- Born: July 19, 1939 Huntsville, Ontario
- Died: October 6, 2017 (aged 78) Winnipeg, Manitoba

Curling career
- Brier appearances: 2 (1958, 1965)
- World Championship appearances: 1 (1965)

Medal record
Representing Canada
Men's Curling
World Curling Championships
| Silver medal – second place | 1965 Perth | Team |
Macdonald Brier
Representing Manitoba
| Gold medal – first place | 1965 Saskatoon |  |
| Silver medal – second place | 1958 Victoria |  |

= Ray Turnbull (curler) =

Canadian curler

Raymond Charles William "Moosie" Turnbull (July 19, 1939 - October 6, 2017) was a Canadian curler, coach and broadcaster from Manitoba. From 1985 to 2010, he was a member of the TSN curling coverage team along with Vic Rauter and Linda Moore.

==Curling==
Turnbull won the 1965 Brier as the lead for the Terry Braunstein team. The team would finish second to the United States in the World Curling Championships. He was named the all-star lead at both competitions.

Turnbull also represented Manitoba at two Canadian Senior Curling Championships, in 1994 and 1995.

==Coaching==
More than anyone else Ray Turnbull can be credited with taking curling around the world. Starting in the late 1960s Turnbull ran curling clinics across Europe, Japan and The United States. Ray Turnbull gets a fair share of the credit for teaching the Europeans both the technical skills and the strategy that saw the World Men's Championship trophy reside in Sweden, Norway or Switzerland six times between 1973 and 1984. Canada won only three times in that period. Beginning in 1979, European teams also won four of the first five World Women's championships while Canada earned only one win. Turnbull's coaching had helped create a time of international curling dominance by Europe which was a stepping stone to the sport's current Olympic status.

==Broadcasting==
In 1981, Turnbull was chief umpire at the World Curling Championships. After the final draw, Turnbull rousted a Global sports reporter for ignoring CBC's television rights. That reporter, Vic Rauter, would become Turnbull's broadcasting partner five years later.
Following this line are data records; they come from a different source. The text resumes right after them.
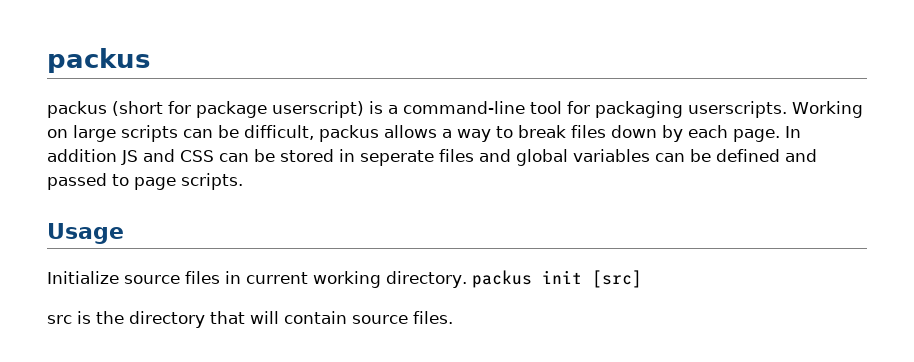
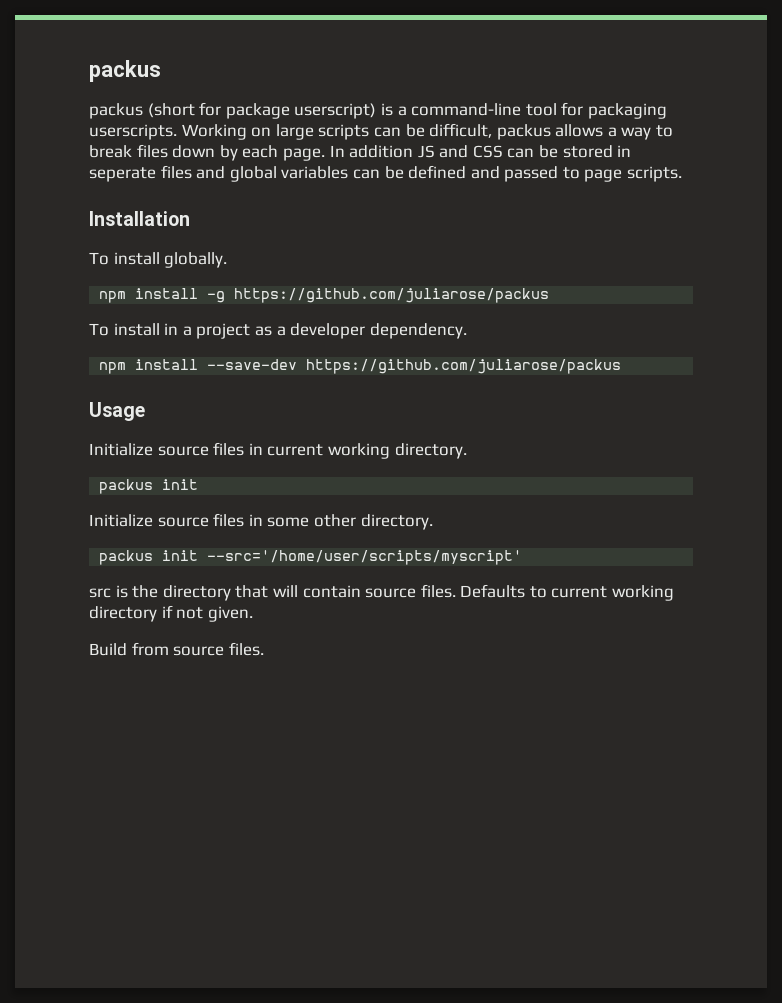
+ Installation
+ To install globally.
+ npm install -g https://github.com/juliarose/packus
+ To install in a project as a developer dependency.
+ npm install --save-dev https://github.com/juliarose/packus
- Initialize source files in current working directory. packus init [src]
+ Initialize source files in current working directory.
+ packus init
+ Initialize source files in some other directory.
+ packus init --src='/home/user/scripts/myscript'
+ Defaults to current working directory if not given.
+ Build from source files.

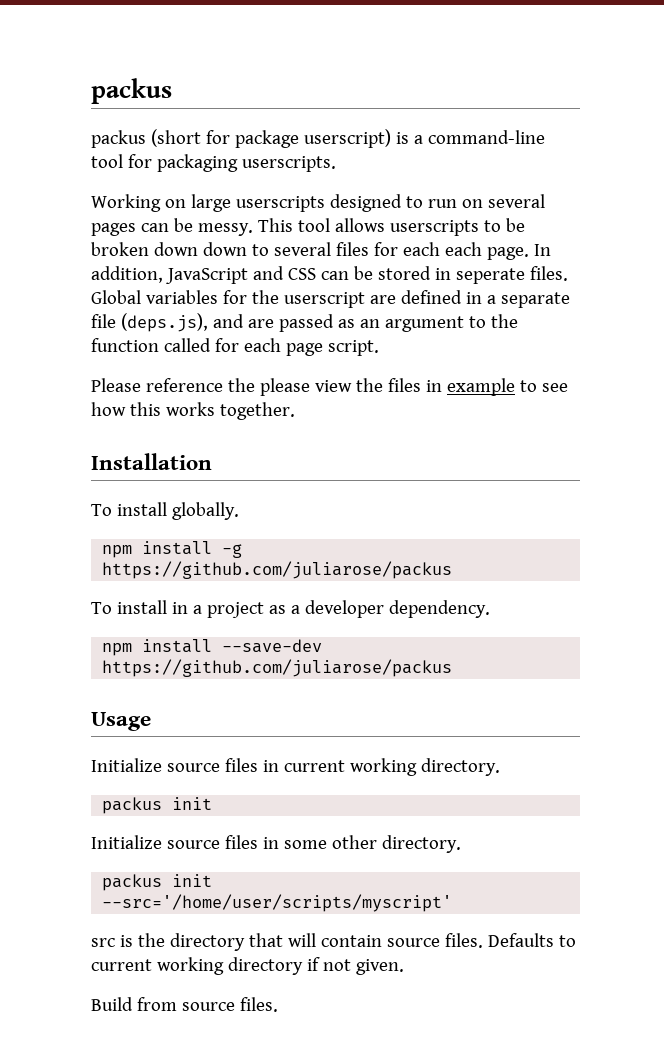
- packus (short for package userscript) is a command-line tool for packaging userscripts. Working on large scripts can be difficult, packus allows a way to break files down by each page.
+ packus (short for package userscript) is a command-line tool for packaging userscripts.
+ Working on large userscripts designed to run on several pages can be messy. This tool allows userscripts to be broken down down to several files for each each page.
- In addition JS and CSS can be stored in seperate files and global variables can be defined and passed to page scripts.
+ In addition, JavaScript and CSS can be stored in seperate files. Global variables for the userscript are defined in a separate file (deps.js), and are passed as an argument to the function called for each page script.
+ Please reference the please view the files in example to see how this works together.

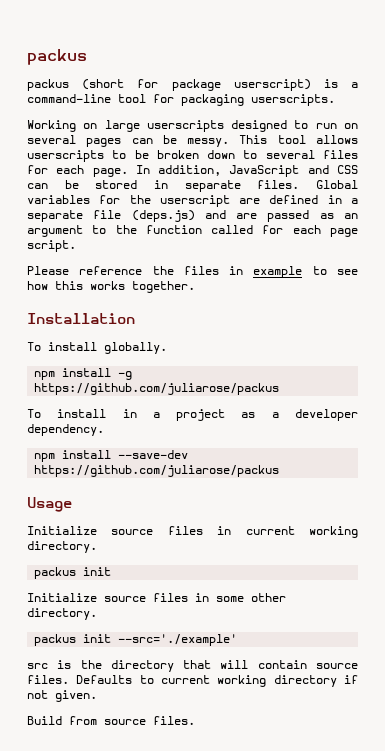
- This tool allows userscripts to be broken down down to several files for each each page.
+ This tool allows userscripts to be broken down to several files for each page.
- In addition, JavaScript and CSS can be stored in seperate files.
+ In addition, JavaScript and CSS can be stored in separate files.
- Global variables for the userscript are defined in a separate file (deps.js), and are passed as an argument to the function called for each page script.
+ Global variables for the userscript are defined in a separate file (deps.js) and are passed as an argument to the function called for each page script.
- Please reference the please view the files in example to see how this works together.
+ Please reference the files in example to see how this works together.
- packus init --src='/home/user/scripts/myscript'
+ packus init --src='./example'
Ray Turnbull served as a curling commentator for TSN for 25 years. Working with Vic Rauter and Linda Moore, he contributed to the sport's increased popularity. Turnbull was noted for his ability to explain the technical aspects of curling to a broad audience, ranging from beginners to professionals. During his career, the broadcast team saw championship curling achieve some of the highest viewership numbers among Canadian sports.

Turnbull retired from broadcasting at the end of the 2009–10 curling season following the Vancouver Olympics.

==Honours==
In 1993, he was inducted into the Canadian Curling Hall of Fame as both a curler and a builder. He was inducted into the Manitoba Sports Hall of Fame in 2009. He was inducted into the World Curling Hall of Fame in 2015.

==Personal life==
Turnbull was born on July 19, 1939 and was a native of Huntsville, Ontario. Turnbull died at the Winnipeg Health Sciences Centre of leukemia. He had 5 children: Leanne, Lori, Scott, Allan, and Reginald.